A wonderful pumping bass, the splendour of Geordie's guitar playing and drums that sound like bullet fire. It reminds me of the past and yet gives me impetus for everything that is ahead in life.
(Name/Describe a specific sound that you like a lot)
Klive: A solo Cello played outdoors, on the rocks, next to the crashing waves. This is a vision that has stayed with me for nearly 30 years. I was a student studying video and had the chance to film a series of string masterclass sessions on location in Prussia Cove, Cornwall. One of the students took her cello out to practice on the rocky beach shoreline. The sound was like a sirens calling, tender and mournful, teasing and euphoric.
Writing (screenplay based on material previously produced or published)
(Name/Describe a book, a poem, a biography (anything in written form) that has inspired you)
Klive: 'The Ballad of Reading Gaol' by Oscar Wilde. I was given a small pocket version of the book many years ago and often take it with me to re-read during moments of reflection. The book traces the feelings of an imprisoned man towards a fellow inmate who is to be hanged. Wilde creates a solemn funereal tone in his rhyme made sad and familiar by certain repeated phrases ("each man kills the thing he loves", "the little tent of blue/ Which prisoners call the sky"). There is great beauty in the sadness.

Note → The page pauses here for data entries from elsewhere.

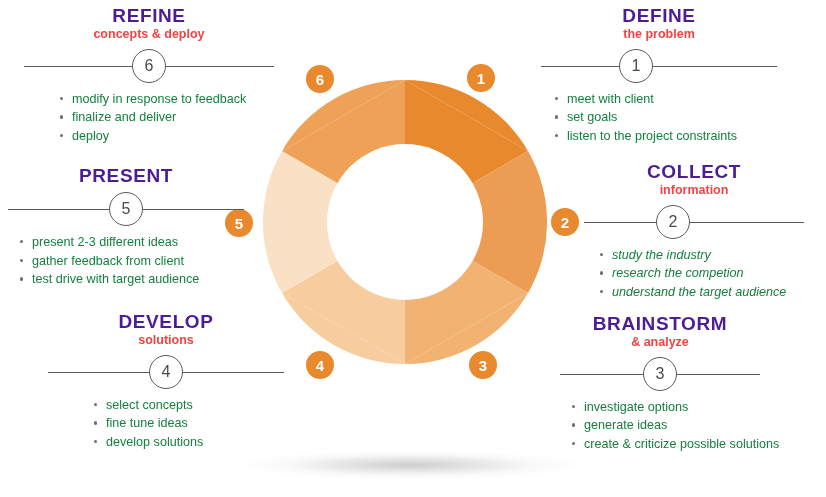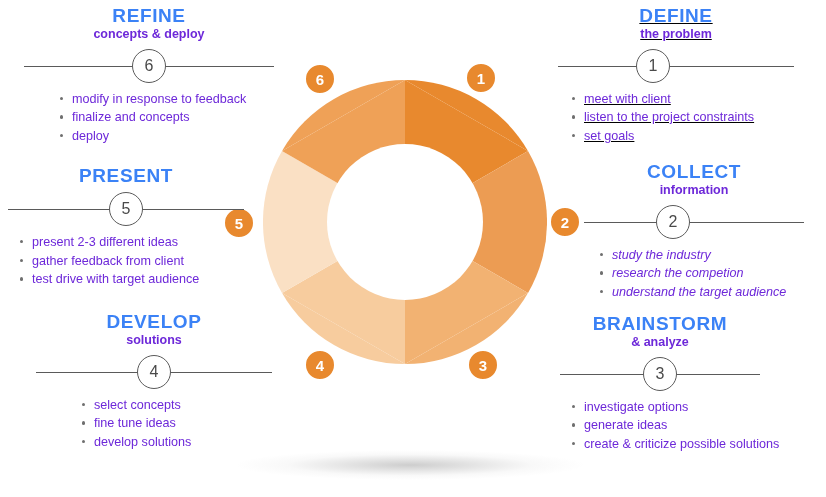--- a/index.html
+++ b/index.html
@@ -7,28 +7,28 @@
     width:826px; height:497px;
     background:#ffffff;
     font-family:"Liberation Sans", sans-serif;
     overflow:hidden;
   }
   #stage { position:relative; width:826px; height:497px; }
 
   
   .block { position:absolute; }
   .block .title {
-    color:#3b82f6;
+    color:#4c1d95;
     font-weight:bold;
     font-size:19px;
     letter-spacing:0.6px;
     line-height:1.05;
   }
   .block .subtitle {
-    color:#6d28d9;
+    color:#ef4444;
     font-weight:bold;
     font-size:12.5px;
     line-height:1.25;
     margin-top:1px;
   }
   .head-center { text-align:center; }
 
   
   .rule-row {
     position:relative;
@@ -53,37 +53,37 @@
     font-weight:normal;
     display:flex;
     align-items:center;
     justify-content:center;
     line-height:1;
   }
 
   ul.bullets {
     list-style:none;
     margin-top:7px;
-    color:#6d28d9;
+    color:#15803d;
     font-size:12.6px;
     line-height:1.48;
   }
   ul.bullets li { position:relative; padding-left:12px; white-space:nowrap; }
   ul.bullets li .dot {
     position:absolute; left:0; top:7px;
     width:3.4px; height:3.4px;
     border-radius:50%;
     background:#6f6f6f;
   }
 
   
   #b-refine    { left:24px;  top:6px;   width:250px; }
   #b-present   { left:8px;   top:166px; width:236px; }
-  #b-develop   { left:36px;  top:312px; width:236px; }
-  #b-define    { left:558px; top:6px;   width:236px;text-decoration:underline; }
+  #b-develop   { left:48px;  top:312px; width:236px; }
+  #b-define    { left:541px; top:6px;   width:236px; }
   #b-collect   { left:584px; top:162px; width:220px; }
   #b-brainstorm{ left:560px; top:314px; width:262px; }
 
   
   #donut {
     position:absolute;
     left:263px; top:80px;
     width:284px; height:284px;
   }
   #shadow {
@@ -177,21 +177,21 @@
       <div class="subtitle">concepts &amp; deploy</div>
     </div>
     <div class="rule-row">
       <div class="rule-line"></div>
       <div class="num-circle" style="left:108px;">
           <span>6</span>
         </div>
     </div>
     <ul class="bullets" style="margin-left:36px;">
       <li><span class="dot"></span><span>modify in response to feedback</span></li>
-      <li><span class="dot"></span><span>finalize and concepts</span></li>
+      <li><span class="dot"></span><span>finalize and deliver</span></li>
       <li><span class="dot"></span><span>deploy</span></li>
     </ul>
   </div>
 
   <div class="block" id="b-present">
     <div class="head-center">
       <div class="title">PRESENT</div>
     </div>
     <div class="rule-row">
       <div class="rule-line"></div>
@@ -230,22 +230,22 @@
       <div class="subtitle">the problem</div>
     </div>
     <div class="rule-row">
       <div class="rule-line"></div>
       <div class="num-circle" style="left:78px;">
           <span>1</span>
         </div>
     </div>
     <ul class="bullets" style="margin-left:14px;">
       <li><span class="dot"></span><span>meet with client</span></li>
+      <li><span class="dot"></span><span>set goals</span></li>
       <li><span class="dot"></span><span>listen to the project constraints</span></li>
-      <li><span class="dot"></span><span>set goals</span></li>
     </ul>
   </div>
 
   <div class="block" id="b-collect">
     <div class="head-center">
       <div class="title">COLLECT</div>
       <div class="subtitle">information</div>
     </div>
     <div class="rule-row">
       <div class="rule-line"></div>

Writing (screenplay written directly for the screen)
(Name/Describe a sound, an instrument, a set of lyrics (anything in your music) that you consider unique (or that has never been done before))
Klive: I like to think that our signature sound - the use of military snare drum - has a unique appeal. When we began the band in 1980, we chose to use a military snare instead of a standard drum kit. That period precedes 'Neo-Folk' by many years - we were experimenting with combining 'industrial' with 'orchestral' styles. The military snare drum encompassed both. I had also been going to see a lot of classical concerts in Sheffield and noted the use of orchestral tympanis - it was only a matter of time before these too, were incorporated into the 'ITN sound'. Both percussive instruments have been used ever since in our signature sound.
(Name/Describe a person (male or female) whose work you consider a masterpiece. Why?)
Klive: I would have to choose someone who would not use their new found praise as a chalice for evil. The first person who comes to mind is the artist Joseph Beuys, mainly because of his utopian belief in the power of universal human creativity. The idea that everyone is an artist (an idea borrowed from Novalis) - but that everyone contributes something creatively to society. I vehemently believe in that idea. Art is for the people - created by the people. We all have a part in the process.
(Name/Describe a work of art that you consider perfect as a whole
Klive: Fortunately, nothing is perfect. Onward - Upward. The movement of spirit.